Глава 6

Второго января к Тане в общежитие приехал Владимир Михайлович и с порога объявил:

— Таня, я у тебя заберу самолет.

— Почему? Я же…

— Не почему, а зачем. Там товарищ Румянцев серьезную такую доработку двигателя провел…

— Он же, как я слышала, новый двигатель для вашего большого самолета сделал.

— Да, но у него шило в… одном месте видимо покоя не давало, он и первый двигатель доработал. Хруничев предложил провести ремоторизацию М-7, так как два почти одинаковых двигателя выпускать крайне невыгодно, но опытная машина для такой работы подойдет лучше серийной, к тому же у нее и по прочностным характеристикам запас…

— Поняла. А когда новые моторы поставите, мне его обратно отдадите?

— Скорее всего нет. Просто потому, что была команда для тебя отдельную новую машину изготовить, с новыми моторами, из новых сплавов… ну и вообще получше. Машине уже индекс присвоили М-11, она будет на полтора метра длиннее и, как мне сказал Михаил Васильевич, будет выпускаться вместо Ли-2. По расчетам с новыми двигателями скорость у нее будет уже под пятьсот, дальность две четыреста.
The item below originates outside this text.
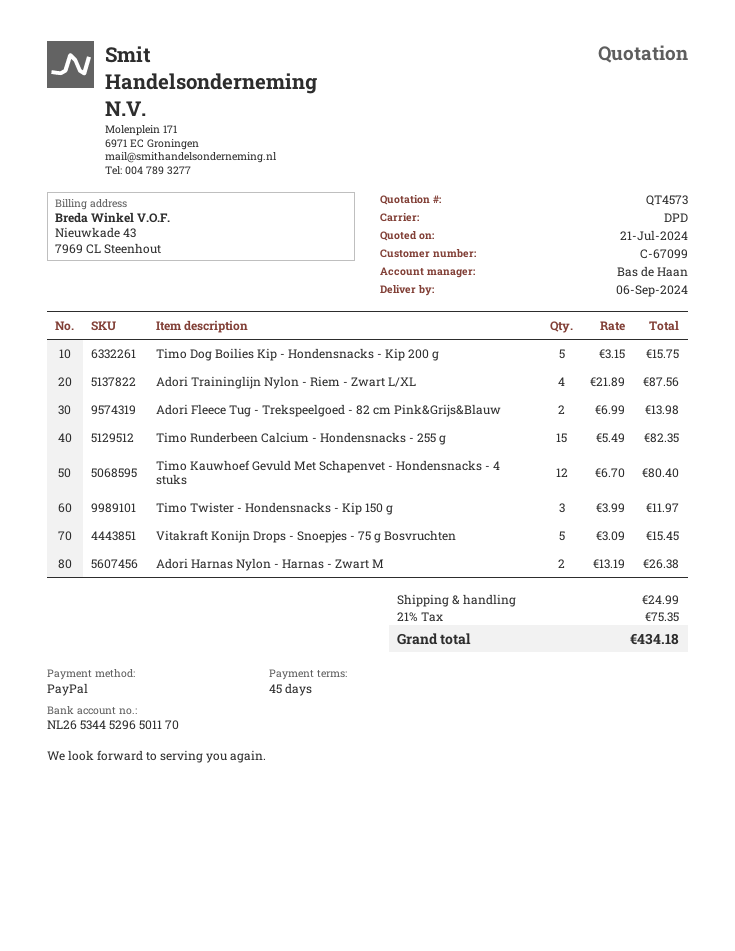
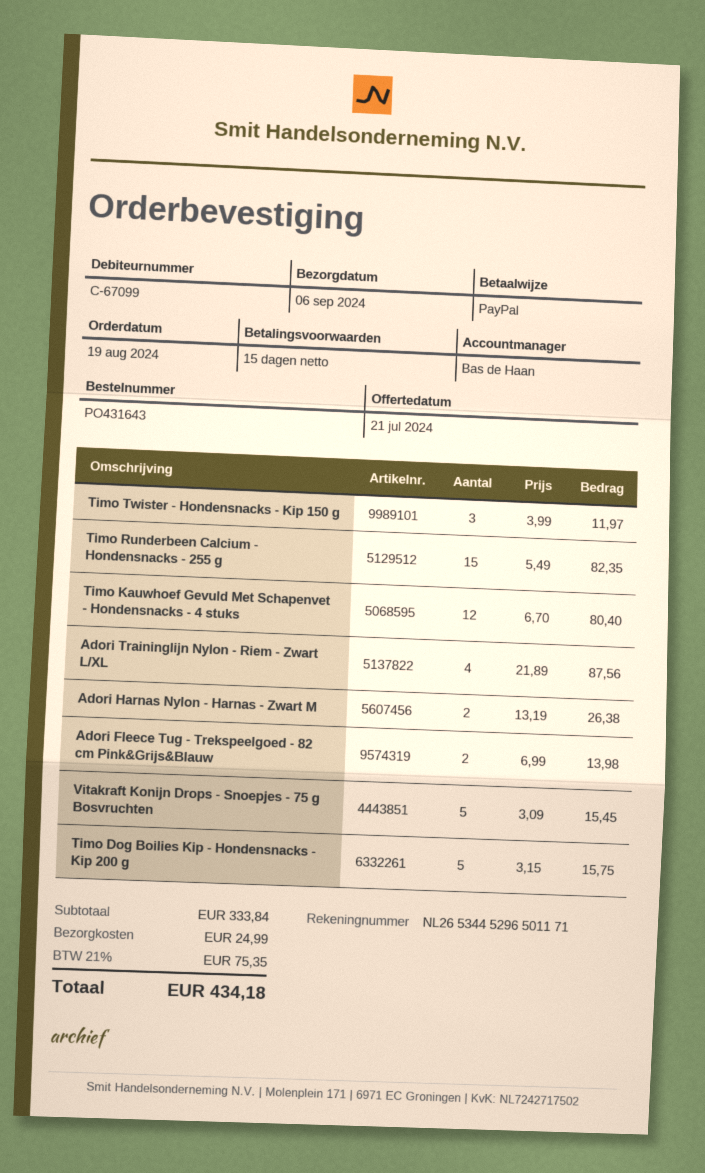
payment terms: 45 days -> 15 days
bank account: NL2653445296501170 -> NL2653445296501171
Но сначала нужно быстро отработать управление новыми моторами…

— Ясно… а «арку», интересно, я смогу быстро научиться водить?

— Не надо, у тебя, как я понимаю, сейчас все равно сессия, а числа двадцатого зайди ко мне на завод, там как раз закончат еще одну машину. В серию она, мне кажется, не пойдет, но для твоих целей и с твоими навыками…

— А что за машина-то?

— Увидишь.


Девятого января Таня незаметно вошла в одно всем известное здание на площади Дзержинского и зашла в кабинет, в котором сидел Павел Анатольевич. Который, собственно, ее и ждал — но очень удивился, когда дверь открылась и в нее вошла девушка с белыми волосами:

— Добрый… день, присаживайтесь… мне почему-то с проходной не сообщили, что вы пришли.

— Ничего страшного, я им не сказала об этом. Вы, наверное, подарочки от меня ждете, так вот: это — штука, из которой стрелять, а это — чем стрелять. Надеюсь, у вас есть люди, стрелять умеющие… но штука не очень простая, стреляет… специфически, вот эти патроны, с красной головкой — учебные. Габаритно-весовые макеты, для тренировки, чтобы люди поняли куда граната летит. Вы в лесу работать собираетесь?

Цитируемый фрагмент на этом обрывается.